What is needed is an exact reproduction of the lines in the records below, starting at the line with "(417, 340) none" and ending at the line with "[111,387,131,401] .sql ->", both included, and nothing else; pictures stay out.

====

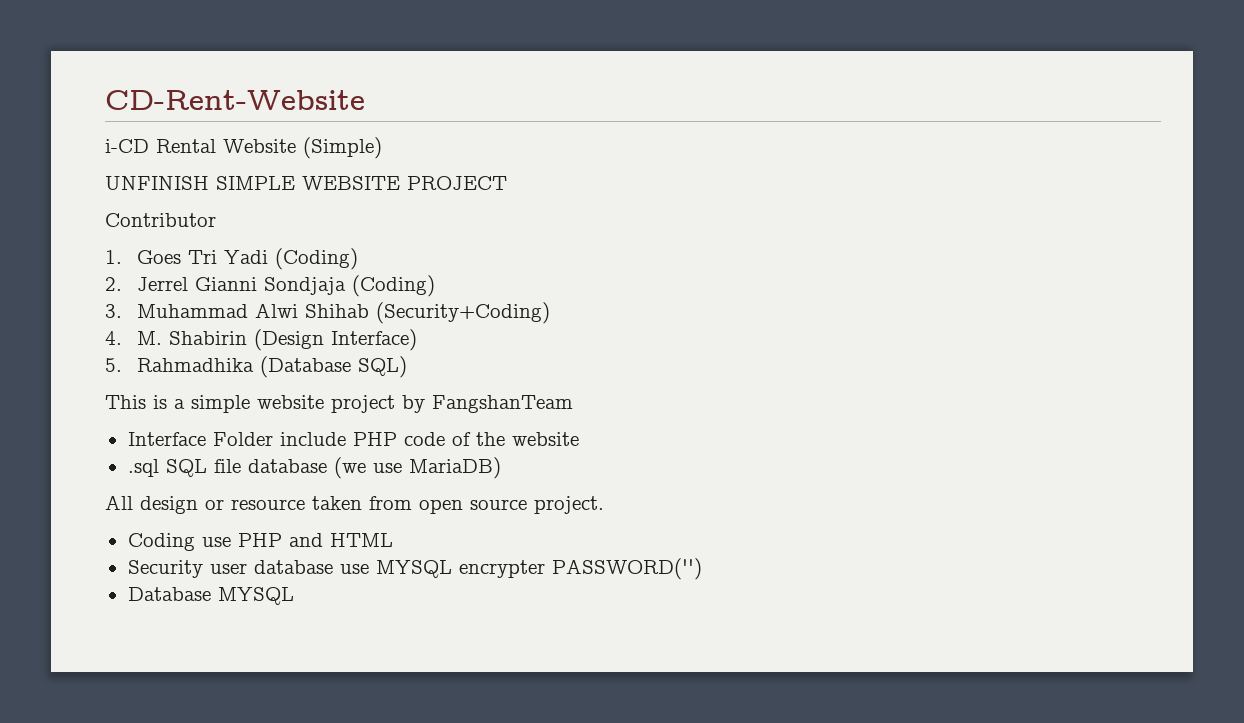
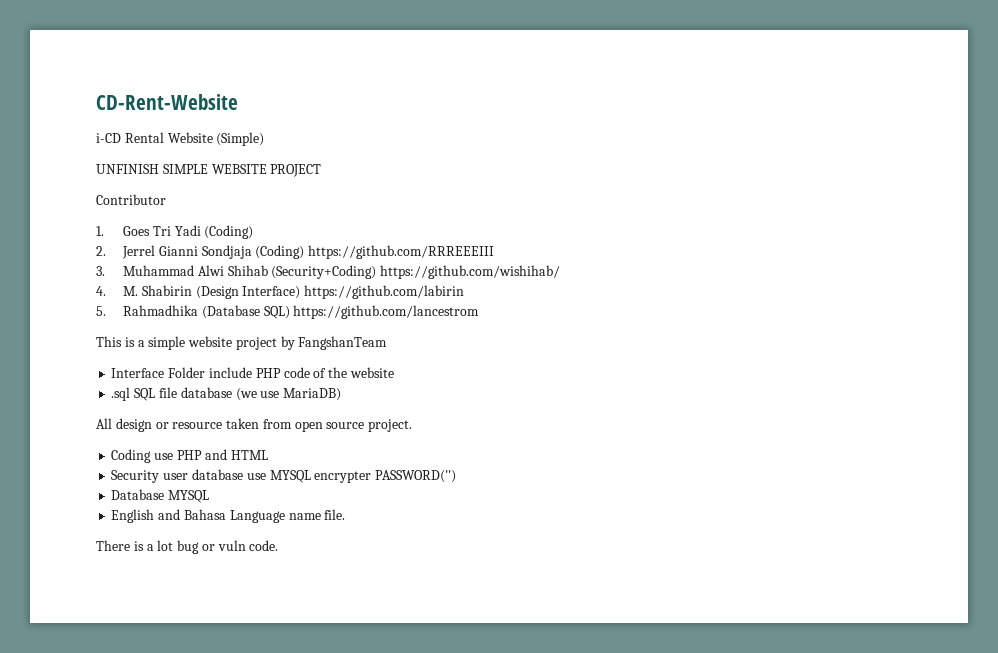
(435, 286) none -> [308,245,495,259] https://github.com/RRREEEIII
(550, 313) none -> [380,265,561,279] https://github.com/wishihab/
(417, 340) none -> [304,285,465,299] https://github.com/labirin
(407, 367) none -> [293,305,480,319] https://github.com/lancestrom
(294, 596) none -> [111,509,346,523] [96,540,279,554] // English and Bahasa Language name file. // There is a lot bug or vuln code.

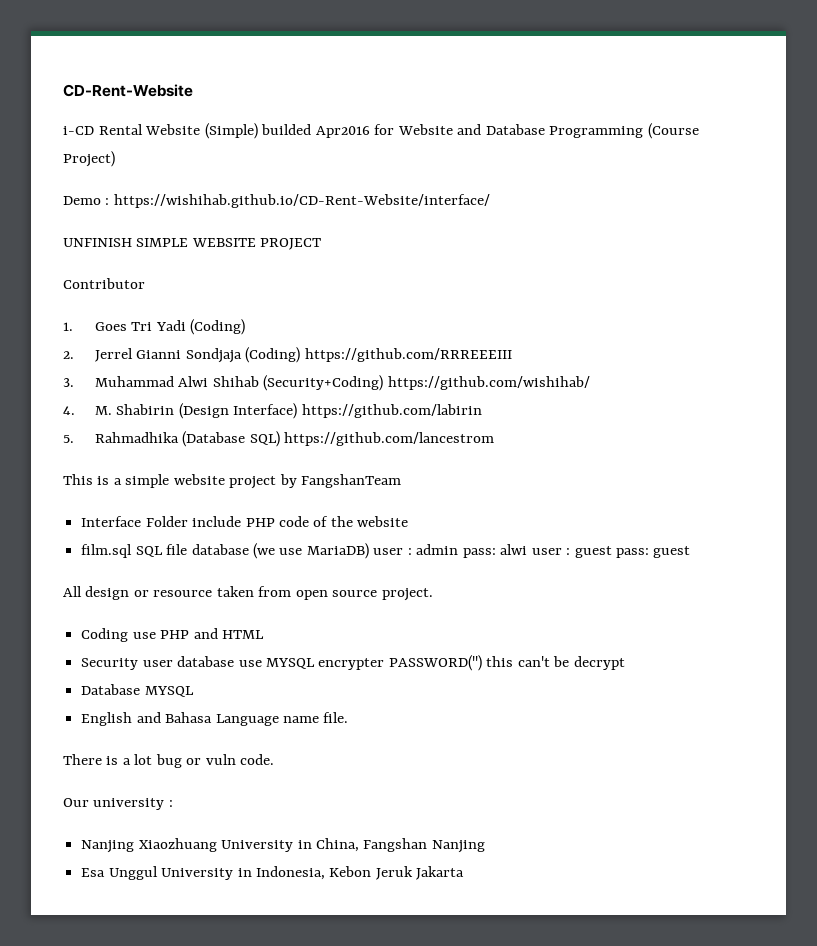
(265, 139) none -> [261,123,699,139] [63,151,115,167] [63,194,490,208] builded Apr2016 for Website and Database Programming (Course Project) // Demo : https://wishihab.github.io/CD-Rent-Website/interface/
[111,387,131,401] .sql -> [81,544,133,558] film.sql
(342, 394) none -> [373,544,691,558] user : admin pass: alwi user : guest pass: guest
(457, 476) none -> [486,656,625,670] this can't be decrypt
(279, 545) none -> [63,798,173,810] [81,838,485,853] [81,866,465,880] // Our university : // Nanjing Xiaozhuang University in China, Fangshan Nanjing // Esa Unggul University in Indonesia, Kebon Jeruk Jakarta

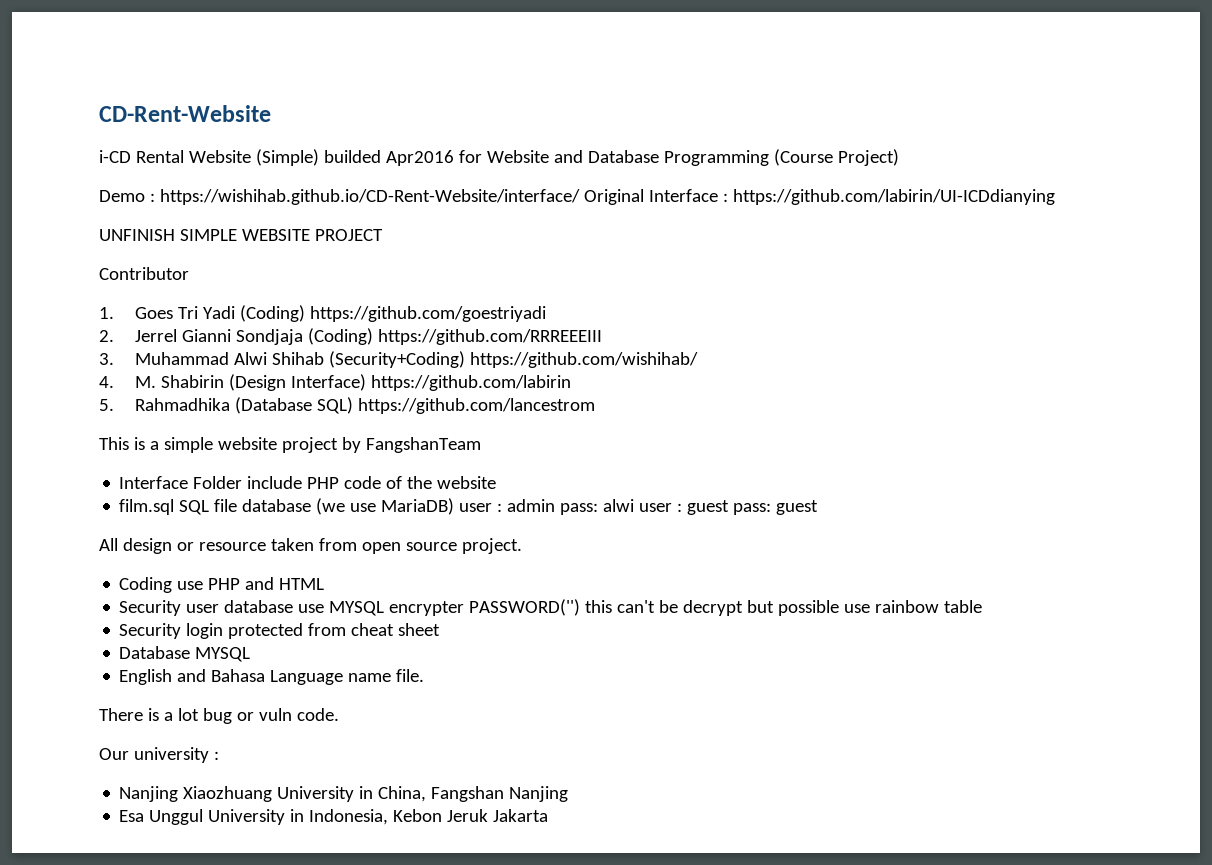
(490, 201) none -> [583,189,1055,205] Original Interface : https://github.com/labirin/UI-ICDdianying
(246, 327) none -> [310,306,547,322] https://github.com/goestriyadi
(625, 663) none -> [747,600,983,616] [119,623,441,639] but possible use rainbow table // Security login protected from cheat sheet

====

◆ **Result of the exercise**:
(417, 340) none -> [304,285,465,299] https://github.com/labirin
(407, 367) none -> [293,305,480,319] https://github.com/lancestrom
(294, 596) none -> [111,509,346,523] [96,540,279,554] // English and Bahasa Language name file. // There is a lot bug or vuln code.

(265, 139) none -> [261,123,699,139] [63,151,115,167] [63,194,490,208] builded Apr2016 for Website and Database Programming (Course Project) // Demo : https://wishihab.github.io/CD-Rent-Website/interface/
[111,387,131,401] .sql -> [81,544,133,558] film.sql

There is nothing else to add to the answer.